Typo Traps



The worst blocklist to be on has always been one run by Spamhaus.

Up until fairly recently Spamhaus spam traps were only scraped traps. Addresses which never sign up for anything but sit on web-sites waiting for bots to scrape them then spam them. This was primarily B2B addresses.

Then two years ago, just before Christmas, Spamhaus woke up a load of zombie addresses as traps, they have since been known as “Zombie traps”, or “recycled traps”.

These are address that have been dormant for over 10 years and have probably been spammed from all angles for at least 5 of them. It seemed that in January 2011 Spamhuas just flicked a switch and anyone who hit them was blocklisted. This was primarily consumer addresses.

This Christmas Spamhaus activated a bizarre new type of Spamtrap: “Typo traps”.

These were simply any address at a few spelling variations of common consumer domains, eg: “ynail.com” instead of “ymail.com”.

This was first publicised when popular clothing chain “Gap” appeared on a Spamhaus list.

Even more notably, the listing did not actually cause any blocks, even though it was a dreaded Spamhaus block.

This was because Spamhuas listed their “zero IP” and not any address that would actually send an email.
This is the first time Spamhaus have activated a notification block like this. It may have been due to the ambiguity of the traps and that they were attained less through bad practice than bad luck in a well intentioned collection processes.

It could have been an indication that Spamhaus are trying to coax marketers into less short cuts to a big list, rather than immediate punishment; or it could be both!

Either way it is another thing we need to examine for when checking the health of lists.

More importantly it is a hole that needs filling in the way addresses are collected!

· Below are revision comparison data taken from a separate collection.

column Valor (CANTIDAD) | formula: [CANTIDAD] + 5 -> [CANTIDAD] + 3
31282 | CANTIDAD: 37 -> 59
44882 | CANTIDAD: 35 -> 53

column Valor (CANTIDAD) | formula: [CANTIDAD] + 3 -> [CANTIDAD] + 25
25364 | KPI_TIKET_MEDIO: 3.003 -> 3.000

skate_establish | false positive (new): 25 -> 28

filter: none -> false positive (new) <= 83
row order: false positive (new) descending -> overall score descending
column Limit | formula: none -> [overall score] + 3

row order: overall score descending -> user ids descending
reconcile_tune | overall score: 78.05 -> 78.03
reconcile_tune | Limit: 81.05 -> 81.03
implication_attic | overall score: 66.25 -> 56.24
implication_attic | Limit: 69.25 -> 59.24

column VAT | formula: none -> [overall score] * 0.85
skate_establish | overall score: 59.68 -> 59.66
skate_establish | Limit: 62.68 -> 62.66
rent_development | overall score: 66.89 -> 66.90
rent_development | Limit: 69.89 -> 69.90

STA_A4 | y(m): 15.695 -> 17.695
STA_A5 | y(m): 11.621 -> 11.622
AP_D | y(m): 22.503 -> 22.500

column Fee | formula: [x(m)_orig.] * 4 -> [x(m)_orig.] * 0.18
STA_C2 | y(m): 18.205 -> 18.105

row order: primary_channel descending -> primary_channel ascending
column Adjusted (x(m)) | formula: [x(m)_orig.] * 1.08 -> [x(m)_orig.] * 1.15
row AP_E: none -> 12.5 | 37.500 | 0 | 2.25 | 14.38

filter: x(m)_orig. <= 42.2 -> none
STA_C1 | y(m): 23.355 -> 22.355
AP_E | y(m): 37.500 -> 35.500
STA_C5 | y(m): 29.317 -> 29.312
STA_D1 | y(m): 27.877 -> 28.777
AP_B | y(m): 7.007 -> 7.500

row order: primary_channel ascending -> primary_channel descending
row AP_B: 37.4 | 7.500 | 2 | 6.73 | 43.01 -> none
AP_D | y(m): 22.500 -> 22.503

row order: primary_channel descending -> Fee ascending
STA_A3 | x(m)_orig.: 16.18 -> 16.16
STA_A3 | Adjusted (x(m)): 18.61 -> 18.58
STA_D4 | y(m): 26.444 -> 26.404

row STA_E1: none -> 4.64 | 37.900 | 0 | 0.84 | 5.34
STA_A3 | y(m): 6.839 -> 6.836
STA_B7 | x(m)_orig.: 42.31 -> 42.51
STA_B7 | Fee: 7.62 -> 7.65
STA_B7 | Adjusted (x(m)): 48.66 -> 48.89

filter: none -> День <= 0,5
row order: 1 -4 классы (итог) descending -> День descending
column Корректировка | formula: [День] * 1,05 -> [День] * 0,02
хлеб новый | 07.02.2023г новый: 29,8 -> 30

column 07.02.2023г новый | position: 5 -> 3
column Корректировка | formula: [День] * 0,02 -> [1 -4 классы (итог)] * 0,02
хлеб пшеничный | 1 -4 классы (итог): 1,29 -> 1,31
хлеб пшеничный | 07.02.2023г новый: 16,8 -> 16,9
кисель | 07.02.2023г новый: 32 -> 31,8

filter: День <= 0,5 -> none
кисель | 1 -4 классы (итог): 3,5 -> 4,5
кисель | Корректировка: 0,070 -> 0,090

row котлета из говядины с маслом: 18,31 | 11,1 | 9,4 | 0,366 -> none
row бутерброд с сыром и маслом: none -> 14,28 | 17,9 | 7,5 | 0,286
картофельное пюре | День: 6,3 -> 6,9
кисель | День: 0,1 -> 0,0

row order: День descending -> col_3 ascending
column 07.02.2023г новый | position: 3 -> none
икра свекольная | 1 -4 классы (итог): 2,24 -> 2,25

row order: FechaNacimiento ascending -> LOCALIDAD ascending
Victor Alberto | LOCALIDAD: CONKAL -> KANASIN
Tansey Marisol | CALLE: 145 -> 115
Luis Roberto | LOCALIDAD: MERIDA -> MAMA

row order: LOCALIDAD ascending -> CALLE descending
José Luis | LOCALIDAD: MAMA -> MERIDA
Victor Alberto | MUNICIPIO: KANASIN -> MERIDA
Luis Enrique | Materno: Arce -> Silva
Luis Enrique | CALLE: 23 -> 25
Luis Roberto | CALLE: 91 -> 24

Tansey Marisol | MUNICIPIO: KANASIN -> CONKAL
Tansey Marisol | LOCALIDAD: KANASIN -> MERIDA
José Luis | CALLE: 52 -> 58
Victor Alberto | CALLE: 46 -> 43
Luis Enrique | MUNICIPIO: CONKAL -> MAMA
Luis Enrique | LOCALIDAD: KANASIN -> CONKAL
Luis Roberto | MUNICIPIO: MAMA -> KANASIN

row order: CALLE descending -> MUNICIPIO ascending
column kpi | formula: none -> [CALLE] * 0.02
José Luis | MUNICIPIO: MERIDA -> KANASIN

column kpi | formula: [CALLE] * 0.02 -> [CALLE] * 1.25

It is not difficult to get a typo address in a list. Any time someone has to type their email address there is a chance of a typo. In Gap’s situation, the addresses were being collected at the till of their retail outlets. So it was either bad spelling by the customer or till staff or it would have been when the records were typed in by hand, in bulk later on.

In that case the only way to avoid it is to be more careful.

What Gap should have done, is bought a few tablets and got customers to enter their details in a web-form with some validation (and an immediate welcome email of course).

When it comes to web forms, typo addresses are more frequent especially when people do not see value in supplying an email address but the site forces them to in order to get to the goal page. Sites which offer something for nothing are the most guilty, the incentives where the prize in on the next page tend to invite mistakes or even deliberate mis-types and made up addresses.

Site which offer finance like loan applications often force people to enter an email address as part of the credit-check, even though everyone knows and email address is not required for a credit check – these tend to invite made up addresses.

Even the best of sign-up experiences can leave room for typos in the email field.

The easiest way to avoid these is to ask people to type in the email address twice in two text boxes. This is commonly called “fat fingers” based on the concept that typos are most common when fingers are too big to hit one key at a time.

It’s a very simple process, underneath your email field add a second text box for users to retype their address into. Then when they hit “submit” trigger a bit of script to compare the two; if they are not the same, don’t submit the form and ask them to try again.

This of course means that the person enters in the typo again the list will still get the typo trap in.

An additional concept is to store a list of commonly mistyped domains and check against that as well.

If you’d like to build one yourself, here’s a starter list of a few typo domains:


Photo sharing site “Kicksend” have put a cheeky little script package upon Github and called it Mailcheck.

Typo traps do not cause blocklistings at the moment, so don’t panic – yet!

One day some typos will so it’s important to fix this sooner rather than later.

My advice for staying off blocklists is: Don’t buy data!